Publié le 16 avril 2019

    L’e-commerce BtoB : un relai de croissance assuré ?

    La FEVAD l’annonce clairement, l’e-commerce BtoB progressera de 30% par an pour représenter en 2020 près de 1 vente sur 4 effectuée en ligne. Les géants du e-commerce ont déjà pris le pli : Amazon, Fnac, Alibaba, tous ont déjà lancé un site, une interface dédiée à la cible BtoB avec plus ou moins de succès.

    Mais ce qui est sûr, c’est que ce mouvement est un mouvement de fond.

    E-commerce BTOB, pourquoi faut-il adopter une vraie stratégie sur le long terme ? 

    La question n’est pas de savoir s’il faut y aller, mais de définir la bonne tactique pour réussir !

    Les marchés BtoB digitaux ont, sur le papier, tout de l’Eldorado : une concurrence plus faible, des coûts d’acquisition réduits par rapport au BtoC, des paniers moyens plus importants et des clients plus fidèles. Mais, ne nous trompons pas, ces marchés sont la source de nombreuses convoitises. Les commerçants BtoC qui se lancent sur le BtoB (exemple : Fnac, Amazon), les BtoB traditionnels qui lancent une activité directe via le web (Rexel, Manutan…) et les pure players digitaux BtoB qui se lancent (welcomeoffice.com), cherchent tous à avoir une part du gâteau.

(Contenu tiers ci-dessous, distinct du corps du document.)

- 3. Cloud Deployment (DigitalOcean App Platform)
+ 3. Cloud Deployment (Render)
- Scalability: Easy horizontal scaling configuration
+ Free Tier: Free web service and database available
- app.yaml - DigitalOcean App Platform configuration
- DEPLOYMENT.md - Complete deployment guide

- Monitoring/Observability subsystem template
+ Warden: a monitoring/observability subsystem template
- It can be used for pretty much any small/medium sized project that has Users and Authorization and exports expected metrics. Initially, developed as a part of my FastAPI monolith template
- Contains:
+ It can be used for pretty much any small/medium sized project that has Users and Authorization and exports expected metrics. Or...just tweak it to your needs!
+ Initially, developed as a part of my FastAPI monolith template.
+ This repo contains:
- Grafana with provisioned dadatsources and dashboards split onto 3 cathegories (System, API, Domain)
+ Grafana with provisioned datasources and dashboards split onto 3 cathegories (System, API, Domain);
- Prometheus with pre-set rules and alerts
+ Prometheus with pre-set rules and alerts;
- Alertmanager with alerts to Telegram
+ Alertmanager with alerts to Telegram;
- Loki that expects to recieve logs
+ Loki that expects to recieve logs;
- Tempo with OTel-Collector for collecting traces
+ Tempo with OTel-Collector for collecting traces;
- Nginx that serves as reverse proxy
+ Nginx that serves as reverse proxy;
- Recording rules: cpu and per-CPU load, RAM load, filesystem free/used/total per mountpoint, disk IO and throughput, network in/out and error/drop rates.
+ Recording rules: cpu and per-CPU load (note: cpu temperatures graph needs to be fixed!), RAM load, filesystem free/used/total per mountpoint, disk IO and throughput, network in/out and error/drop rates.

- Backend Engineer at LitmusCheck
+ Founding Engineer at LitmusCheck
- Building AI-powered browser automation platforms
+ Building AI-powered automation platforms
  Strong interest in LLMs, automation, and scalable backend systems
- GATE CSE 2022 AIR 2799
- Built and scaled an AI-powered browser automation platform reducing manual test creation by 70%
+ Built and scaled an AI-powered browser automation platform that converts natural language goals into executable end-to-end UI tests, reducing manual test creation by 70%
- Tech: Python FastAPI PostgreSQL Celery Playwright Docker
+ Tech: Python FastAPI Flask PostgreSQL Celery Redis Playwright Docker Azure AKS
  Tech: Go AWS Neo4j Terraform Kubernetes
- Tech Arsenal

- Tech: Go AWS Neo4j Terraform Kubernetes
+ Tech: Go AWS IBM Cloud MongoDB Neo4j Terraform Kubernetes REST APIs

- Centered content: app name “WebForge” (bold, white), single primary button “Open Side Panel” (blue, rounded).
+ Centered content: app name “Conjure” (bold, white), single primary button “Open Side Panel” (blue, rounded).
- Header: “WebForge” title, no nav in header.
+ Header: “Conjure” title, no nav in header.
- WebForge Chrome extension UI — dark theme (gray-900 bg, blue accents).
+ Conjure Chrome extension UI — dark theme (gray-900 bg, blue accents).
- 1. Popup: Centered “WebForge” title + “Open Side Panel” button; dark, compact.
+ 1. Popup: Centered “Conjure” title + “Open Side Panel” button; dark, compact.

    Quelle différence existe-t-il entre ecommerce BtoC et BtoB ?

    La meilleure façon de faire échouer un projet BtoB ? Faire un copier-coller d’un projet BtoC !

    On le martèle pour un projet grand public mais l’étude du consommateur, de ses attentes, de ses interactions avec le vendeur, est encore plus importante dans le cadre d’un projet BtoB. Le client BtoB est plus complexe, plus réfléchi et il a moins de temps à consacrer à ses achats en ligne. Il est donc fondamental d’apporter un service en plus. Le site « gadget », « pour faire comme les concurrents » sera, à coup sûr, un échec.

    Quels sont les 5 grands défis à relever pour une stratégie BtoB performante ?

    1°/ S’adapter au cycle d’achat

    L’existence d’une hiérarchie, la création de devis, « la tradition » de la négociation (…), viennent complexifier l’acte d’achat. Le tunnel BtoB est beaucoup plus complexe qu’un tunnel BtoC. Il est fondamental de mettre un soin particulier à la création de cette partie du projet.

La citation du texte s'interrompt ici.